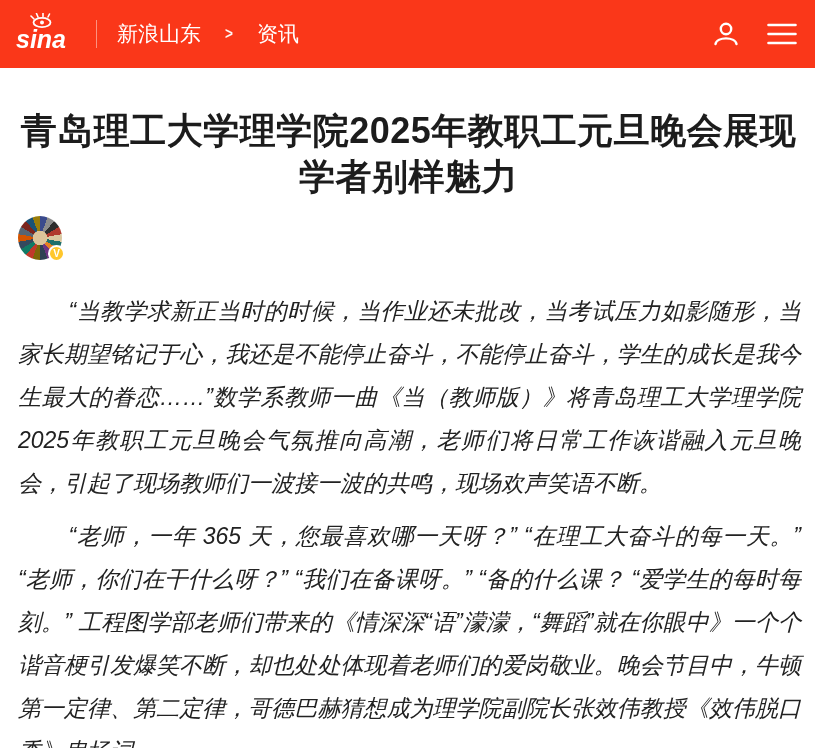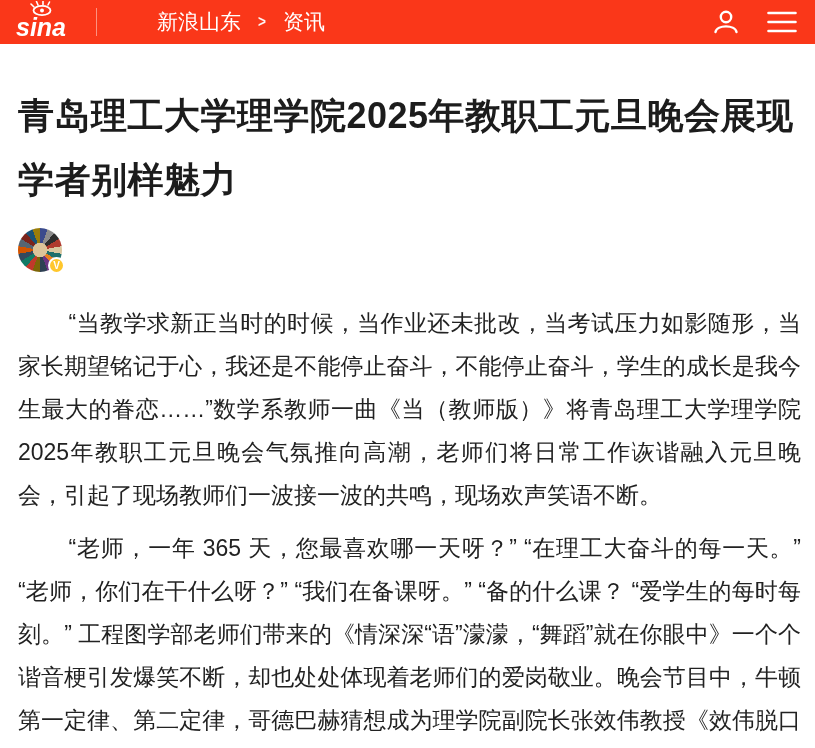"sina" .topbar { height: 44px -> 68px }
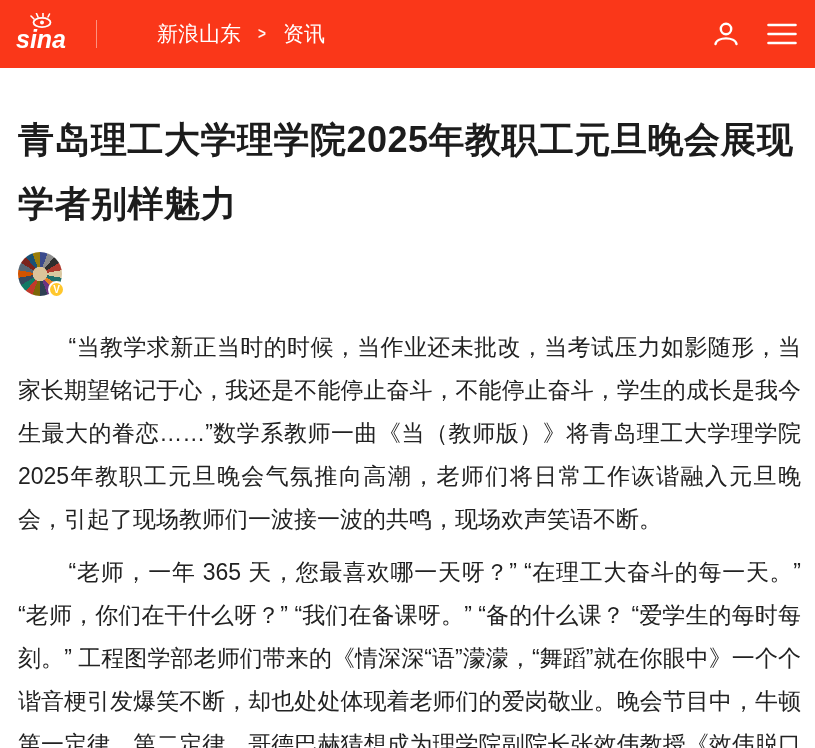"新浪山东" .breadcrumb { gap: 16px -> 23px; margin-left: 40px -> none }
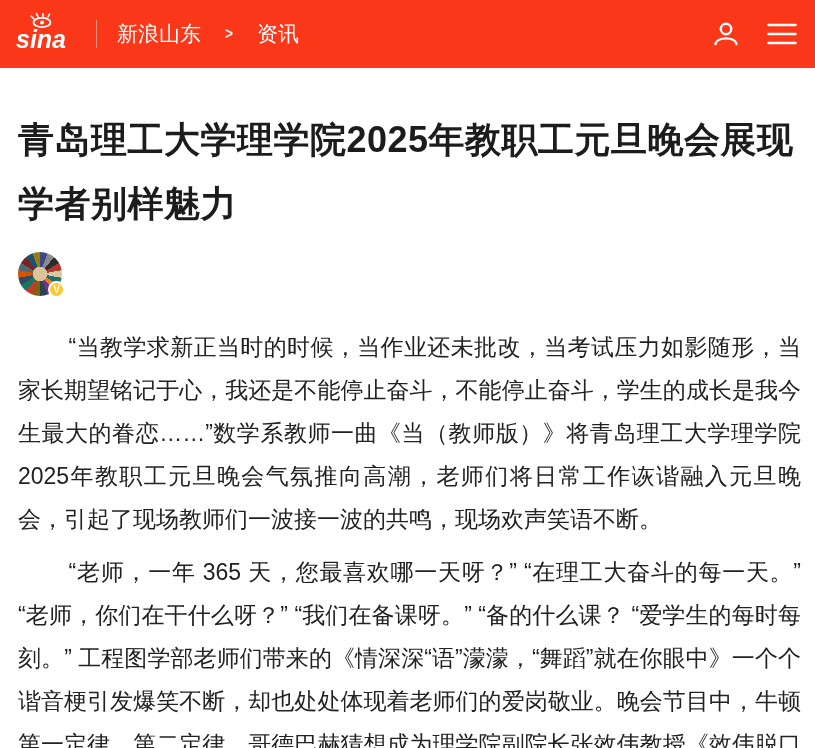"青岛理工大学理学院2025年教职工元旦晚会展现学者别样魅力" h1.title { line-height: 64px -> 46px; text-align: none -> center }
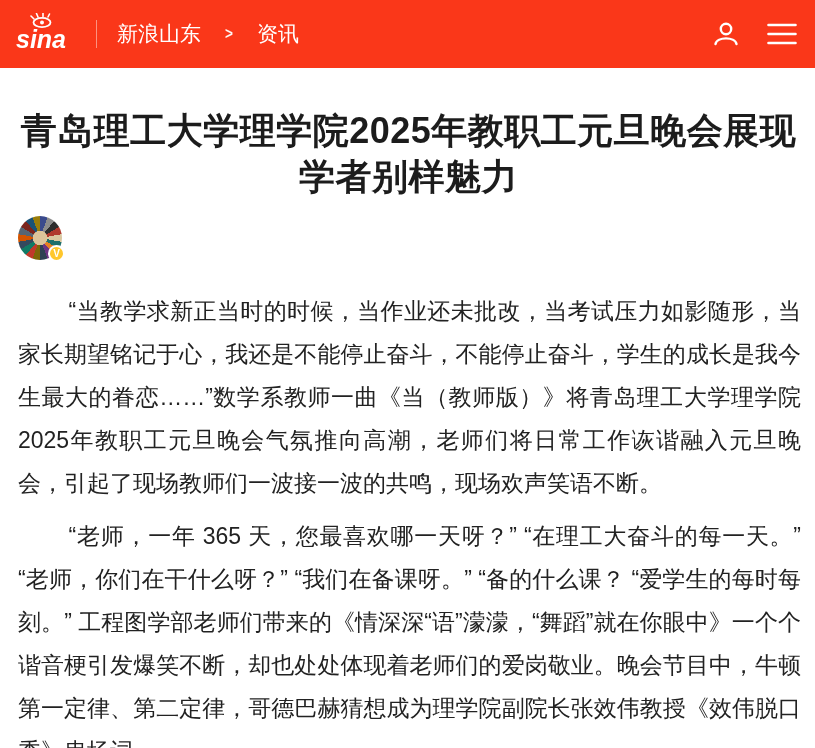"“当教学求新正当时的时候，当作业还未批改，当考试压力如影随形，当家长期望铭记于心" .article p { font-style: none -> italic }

--

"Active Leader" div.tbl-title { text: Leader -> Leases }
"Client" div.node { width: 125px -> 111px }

BRIEF. Exercise for the records above: copy only the lines from the one with "height: 44px ->" to the one with "font-style: none ->", both ends kept, and drop the pictures.

RESULT.
"sina" .topbar { height: 44px -> 68px }
"新浪山东" .breadcrumb { gap: 16px -> 23px; margin-left: 40px -> none }
"青岛理工大学理学院2025年教职工元旦晚会展现学者别样魅力" h1.title { line-height: 64px -> 46px; text-align: none -> center }
"“当教学求新正当时的时候，当作业还未批改，当考试压力如影随形，当家长期望铭记于心" .article p { font-style: none -> italic }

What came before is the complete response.